Why did Eric Stoermer, Environmental Operating Solutions move into water?

• Didn’t intend to go into water – met a board member in an existing company
• EOS develops and markets green chemicals for the removal of contaminants in waste water
  • 275 customers in 3 segments:
    • Decentralized (small facilities, e.g. Gillette Stadium which has its own sewage treatment plan)
    • Municipal (largest of wastewater business, 25-30 customers including Fairfield CT, Jacksonville)
    • Industrial e.g. GE, Siemens

What is Brad Sanderson (BISCO) excited about in irrigation water conservation?

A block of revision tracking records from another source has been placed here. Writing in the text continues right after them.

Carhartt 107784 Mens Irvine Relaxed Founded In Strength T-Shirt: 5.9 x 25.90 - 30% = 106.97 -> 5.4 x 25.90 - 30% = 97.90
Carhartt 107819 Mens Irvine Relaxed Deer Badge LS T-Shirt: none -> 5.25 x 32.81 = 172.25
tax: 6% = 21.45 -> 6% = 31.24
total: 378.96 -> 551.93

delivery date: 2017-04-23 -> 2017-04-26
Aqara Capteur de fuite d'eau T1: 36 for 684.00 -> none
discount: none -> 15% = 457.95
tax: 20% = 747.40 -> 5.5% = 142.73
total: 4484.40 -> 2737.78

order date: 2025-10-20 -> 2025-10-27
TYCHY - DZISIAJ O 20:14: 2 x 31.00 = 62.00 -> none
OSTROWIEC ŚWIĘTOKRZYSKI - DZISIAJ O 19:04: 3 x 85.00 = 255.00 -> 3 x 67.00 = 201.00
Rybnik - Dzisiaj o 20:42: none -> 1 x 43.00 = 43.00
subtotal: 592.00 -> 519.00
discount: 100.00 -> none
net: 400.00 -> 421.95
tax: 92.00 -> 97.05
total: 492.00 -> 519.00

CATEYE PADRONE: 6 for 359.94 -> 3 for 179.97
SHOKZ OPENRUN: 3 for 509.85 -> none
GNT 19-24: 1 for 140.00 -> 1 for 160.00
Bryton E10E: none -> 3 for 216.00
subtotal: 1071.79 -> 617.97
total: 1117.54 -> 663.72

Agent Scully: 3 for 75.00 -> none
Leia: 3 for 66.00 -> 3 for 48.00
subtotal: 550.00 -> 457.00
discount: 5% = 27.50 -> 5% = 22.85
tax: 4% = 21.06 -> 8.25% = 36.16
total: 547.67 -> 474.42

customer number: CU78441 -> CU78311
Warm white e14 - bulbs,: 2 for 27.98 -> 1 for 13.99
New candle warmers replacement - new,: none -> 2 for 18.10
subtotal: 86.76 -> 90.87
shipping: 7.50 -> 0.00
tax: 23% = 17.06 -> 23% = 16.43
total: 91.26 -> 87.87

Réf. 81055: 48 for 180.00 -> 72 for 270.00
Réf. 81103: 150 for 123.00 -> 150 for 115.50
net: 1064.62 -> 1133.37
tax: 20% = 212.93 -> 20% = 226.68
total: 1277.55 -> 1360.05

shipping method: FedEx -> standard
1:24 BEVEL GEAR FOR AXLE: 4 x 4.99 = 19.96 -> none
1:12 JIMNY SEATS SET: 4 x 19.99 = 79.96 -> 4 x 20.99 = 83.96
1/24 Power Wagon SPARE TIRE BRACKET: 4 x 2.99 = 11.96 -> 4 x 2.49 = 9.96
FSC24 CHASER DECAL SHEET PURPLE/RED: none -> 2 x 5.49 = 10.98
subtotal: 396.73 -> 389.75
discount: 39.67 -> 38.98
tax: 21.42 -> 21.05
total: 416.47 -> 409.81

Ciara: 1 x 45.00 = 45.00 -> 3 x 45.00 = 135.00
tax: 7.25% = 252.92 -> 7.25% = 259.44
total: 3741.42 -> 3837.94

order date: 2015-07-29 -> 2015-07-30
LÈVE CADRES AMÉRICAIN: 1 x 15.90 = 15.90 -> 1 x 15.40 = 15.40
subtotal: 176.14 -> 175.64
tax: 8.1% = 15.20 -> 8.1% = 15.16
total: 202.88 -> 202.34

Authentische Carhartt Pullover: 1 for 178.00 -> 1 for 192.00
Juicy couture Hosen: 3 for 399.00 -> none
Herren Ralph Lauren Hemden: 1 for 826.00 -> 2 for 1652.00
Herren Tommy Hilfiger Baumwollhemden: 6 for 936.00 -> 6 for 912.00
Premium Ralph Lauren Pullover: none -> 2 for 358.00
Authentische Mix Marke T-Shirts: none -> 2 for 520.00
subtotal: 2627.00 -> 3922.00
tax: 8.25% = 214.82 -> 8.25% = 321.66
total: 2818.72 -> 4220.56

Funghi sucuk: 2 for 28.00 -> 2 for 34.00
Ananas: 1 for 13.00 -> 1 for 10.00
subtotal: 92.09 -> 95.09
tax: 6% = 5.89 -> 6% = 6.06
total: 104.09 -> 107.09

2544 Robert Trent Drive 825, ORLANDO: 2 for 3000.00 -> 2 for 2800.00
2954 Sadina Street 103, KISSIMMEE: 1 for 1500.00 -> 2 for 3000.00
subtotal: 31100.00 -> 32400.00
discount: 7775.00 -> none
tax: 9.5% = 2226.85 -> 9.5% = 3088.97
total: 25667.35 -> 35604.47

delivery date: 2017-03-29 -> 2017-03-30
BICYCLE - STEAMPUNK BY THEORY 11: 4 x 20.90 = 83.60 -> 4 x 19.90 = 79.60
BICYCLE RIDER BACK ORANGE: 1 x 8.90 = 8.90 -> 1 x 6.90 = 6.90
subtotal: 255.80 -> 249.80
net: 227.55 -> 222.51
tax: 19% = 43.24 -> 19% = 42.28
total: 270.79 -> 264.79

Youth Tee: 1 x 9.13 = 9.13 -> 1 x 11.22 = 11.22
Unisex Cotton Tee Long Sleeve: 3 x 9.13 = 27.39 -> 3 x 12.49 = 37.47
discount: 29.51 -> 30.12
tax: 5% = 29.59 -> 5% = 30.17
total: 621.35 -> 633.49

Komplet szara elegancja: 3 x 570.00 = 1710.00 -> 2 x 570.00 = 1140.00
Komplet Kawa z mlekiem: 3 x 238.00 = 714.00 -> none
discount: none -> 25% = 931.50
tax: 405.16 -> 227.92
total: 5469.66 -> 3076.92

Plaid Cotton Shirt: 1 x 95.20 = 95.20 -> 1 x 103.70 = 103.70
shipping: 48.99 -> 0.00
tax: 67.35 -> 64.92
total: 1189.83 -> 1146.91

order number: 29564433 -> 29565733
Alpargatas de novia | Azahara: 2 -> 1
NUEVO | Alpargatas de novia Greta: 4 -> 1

• Water management systems using smart controllers and water recovery processes

What type of acquisitions interest GE? – Erik Schoepke

• Membrane technology
• Environmentally safe chemicals i.e. chemicals that decompose in nature
• Technologies that increase energy efficiency of existing processes within GE

What problems need to be addressed by entrepreneurs? – Heather Landis, Lux Research

• Increasing efficiency of products, even if incremental – recovering more water and reducing the amount of energy required

What’s the biggest challenge?

• Una Ryan, Waltham Technologies:
  • “Getting the message across” – it makes sense to limit use of fossil fuels for treating water and to use water more efficiently
    • The limited energy requirement of Waltham Technologies’ process is part of the sales pitch
  • Early financing is difficult, particularly compared to health care – the clean energy sector has taken the lion’s share

• Eric Stoermer, Environmental Operating Solutions:

• • Slowness of adoption of technologies by municipal wastewater customers
    • Municipal customers are the largest customer segment – no one wants to adopt something first
    • Takes a while to overcome CATNAP:  Cheapest Available Technology Narrowly Avoiding Prosecution – new technologies have to prove that they are affordable and will satisfy existing regulations

If you were going to be in any water business besides your own, which one would it be?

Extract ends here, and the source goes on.